What? His dissertation defense was likely the least of his worries at this point. It didn’t seem to have occurred to him yet that there were more pressing defenses in his future.
“Back to Damon for a minute—were you planning to kill him?”
“No way.” Jasper shook his head vehemently. “Why would I kill him? I want him to suffer the humiliation. To do penance. To live as long as possible enduring the mockery and rejection of others who have learned the truth. Wishing him a long and miserable life, actually.”
He didn’t seem to register that his own part in the story was something not many people would celebrate either. Lex gestured to the front of the stage and Damon followed him. Another officer came out of the wings with a folding chair, which she set up neatly across from Jasper’s. Damon was invited to sit.
“So we have ascertained that Jasper Haines’s grandfather was the original author of The Medusa Variation,” Tall Officer said.
“Grandmother,” said Lex. “It was Vera.”
The officer snapped his fingers. “That’s right. I forgot. Sorry. But in any case, Mr. Von Tussel is not the author.”

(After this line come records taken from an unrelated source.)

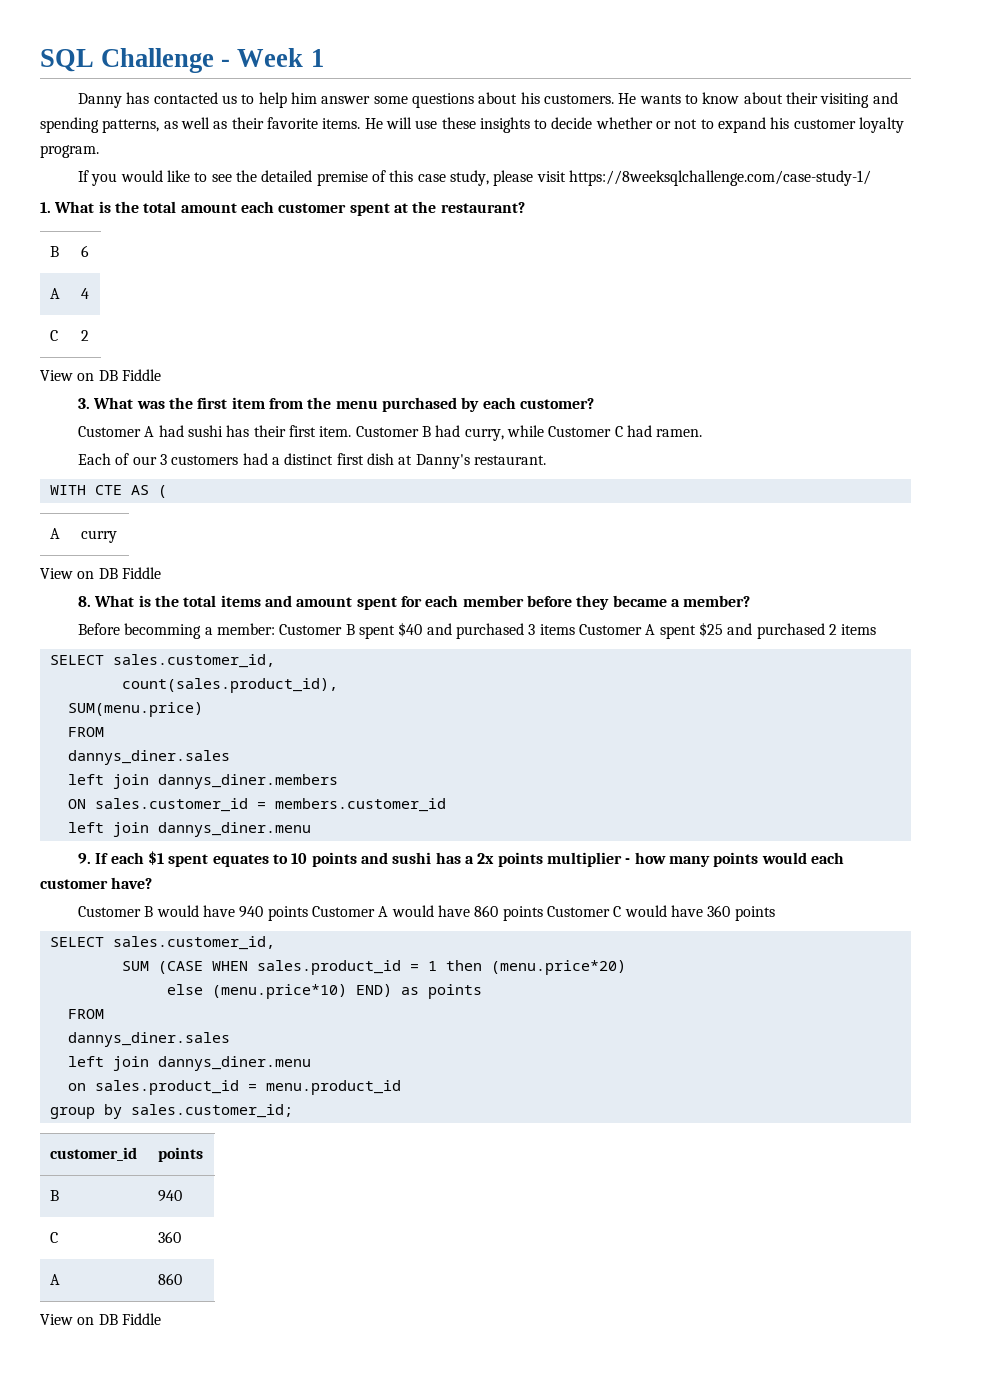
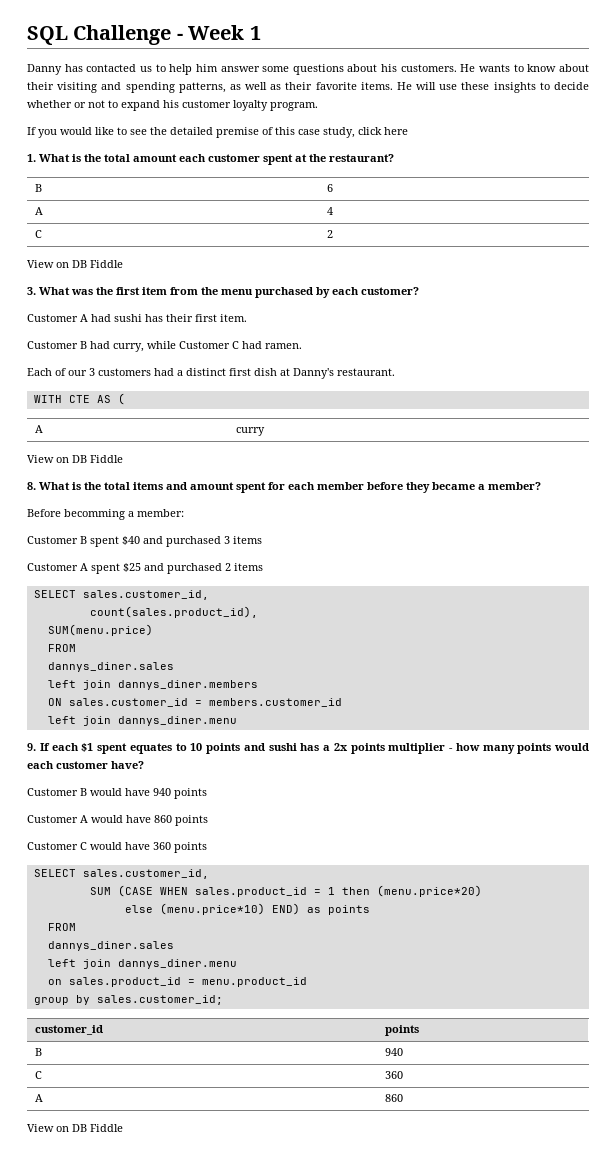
- If you would like to see the detailed premise of this case study, please visit https://8weeksqlchallenge.com/case-study-1/
+ If you would like to see the detailed premise of this case study, click here
- Customer A had sushi has their first item. Customer B had curry, while Customer C had ramen.
+ Customer A had sushi has their first item.
+ Customer B had curry, while Customer C had ramen.
- Before becomming a member: Customer B spent $40 and purchased 3 items Customer A spent $25 and purchased 2 items
+ Before becomming a member:
+ Customer B spent $40 and purchased 3 items
+ Customer A spent $25 and purchased 2 items
- Customer B would have 940 points Customer A would have 860 points Customer C would have 360 points
+ Customer B would have 940 points
+ Customer A would have 860 points
+ Customer C would have 360 points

Damon didn’t say anything.
Tall Officer continued, “So neither of the books which have your name on them were written by you.”
Damon nodded, looking weary.
Lex jumped in. “Let’s cut to the chase, if we can. The books, at this point, are not the focus of our investigation. Lawyers will sort that out. What we are trying to clarify at the present time is who is responsible for tampering with the spotlight thrown onto Mr. Haines, the drugging, and the attack by statue.”